=== EXCERPTED DATA ===

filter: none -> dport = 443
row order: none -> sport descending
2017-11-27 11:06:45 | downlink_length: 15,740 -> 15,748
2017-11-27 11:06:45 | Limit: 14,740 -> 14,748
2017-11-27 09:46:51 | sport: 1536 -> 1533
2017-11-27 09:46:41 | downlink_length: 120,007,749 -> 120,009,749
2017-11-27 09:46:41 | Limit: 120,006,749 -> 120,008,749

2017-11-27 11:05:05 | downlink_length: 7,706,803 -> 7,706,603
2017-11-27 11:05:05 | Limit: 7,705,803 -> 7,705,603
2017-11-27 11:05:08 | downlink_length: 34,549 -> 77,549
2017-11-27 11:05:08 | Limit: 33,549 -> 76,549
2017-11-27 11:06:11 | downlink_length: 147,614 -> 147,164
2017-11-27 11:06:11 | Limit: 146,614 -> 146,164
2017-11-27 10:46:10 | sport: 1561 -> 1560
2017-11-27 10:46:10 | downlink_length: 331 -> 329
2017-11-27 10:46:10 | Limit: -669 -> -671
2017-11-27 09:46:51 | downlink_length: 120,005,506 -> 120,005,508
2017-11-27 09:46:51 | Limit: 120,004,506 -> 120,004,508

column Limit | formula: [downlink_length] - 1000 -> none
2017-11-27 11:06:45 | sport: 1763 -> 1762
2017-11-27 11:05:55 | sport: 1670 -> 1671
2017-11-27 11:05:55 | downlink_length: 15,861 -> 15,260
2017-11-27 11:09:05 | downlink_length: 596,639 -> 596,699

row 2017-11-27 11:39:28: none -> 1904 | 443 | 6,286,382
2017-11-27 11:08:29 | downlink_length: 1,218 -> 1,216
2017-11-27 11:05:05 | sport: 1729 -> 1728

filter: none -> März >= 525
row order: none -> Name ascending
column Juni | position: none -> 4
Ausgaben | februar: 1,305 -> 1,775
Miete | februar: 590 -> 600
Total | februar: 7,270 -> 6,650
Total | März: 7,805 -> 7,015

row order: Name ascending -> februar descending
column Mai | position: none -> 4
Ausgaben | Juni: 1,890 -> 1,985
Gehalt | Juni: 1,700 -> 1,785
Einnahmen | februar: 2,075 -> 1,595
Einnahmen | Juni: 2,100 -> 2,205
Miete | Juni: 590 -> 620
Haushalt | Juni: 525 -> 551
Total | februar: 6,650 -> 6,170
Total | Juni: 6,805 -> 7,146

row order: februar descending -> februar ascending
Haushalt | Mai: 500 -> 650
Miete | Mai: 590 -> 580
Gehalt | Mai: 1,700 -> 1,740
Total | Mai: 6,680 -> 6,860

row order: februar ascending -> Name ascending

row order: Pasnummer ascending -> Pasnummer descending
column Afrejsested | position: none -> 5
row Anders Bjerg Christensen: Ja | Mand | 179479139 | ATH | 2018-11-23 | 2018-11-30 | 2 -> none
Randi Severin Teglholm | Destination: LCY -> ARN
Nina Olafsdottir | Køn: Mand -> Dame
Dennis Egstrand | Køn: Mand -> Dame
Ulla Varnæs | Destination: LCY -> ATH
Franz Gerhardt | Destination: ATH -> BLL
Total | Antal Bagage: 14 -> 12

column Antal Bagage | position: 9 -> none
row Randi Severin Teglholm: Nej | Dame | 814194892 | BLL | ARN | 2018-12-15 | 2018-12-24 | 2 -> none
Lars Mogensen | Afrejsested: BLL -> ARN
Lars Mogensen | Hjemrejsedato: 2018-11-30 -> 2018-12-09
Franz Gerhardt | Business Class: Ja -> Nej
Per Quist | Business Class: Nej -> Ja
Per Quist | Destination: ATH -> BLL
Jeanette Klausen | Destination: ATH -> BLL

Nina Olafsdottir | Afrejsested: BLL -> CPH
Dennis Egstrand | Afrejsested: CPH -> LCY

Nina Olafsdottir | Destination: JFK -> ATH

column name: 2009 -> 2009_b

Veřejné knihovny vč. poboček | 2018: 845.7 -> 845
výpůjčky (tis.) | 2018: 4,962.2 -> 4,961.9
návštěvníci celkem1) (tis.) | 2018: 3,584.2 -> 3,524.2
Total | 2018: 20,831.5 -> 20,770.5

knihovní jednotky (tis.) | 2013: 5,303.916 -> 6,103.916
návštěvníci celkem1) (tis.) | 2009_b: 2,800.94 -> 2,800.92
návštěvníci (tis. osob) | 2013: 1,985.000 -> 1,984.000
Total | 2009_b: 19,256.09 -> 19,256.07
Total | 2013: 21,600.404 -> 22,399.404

===

**WORK INSTRUCTION:** Take every line from the data that includes the word "Gerhardt".

**RESPONSE BELOW:**
Franz Gerhardt | Destination: ATH -> BLL
Franz Gerhardt | Business Class: Ja -> Nej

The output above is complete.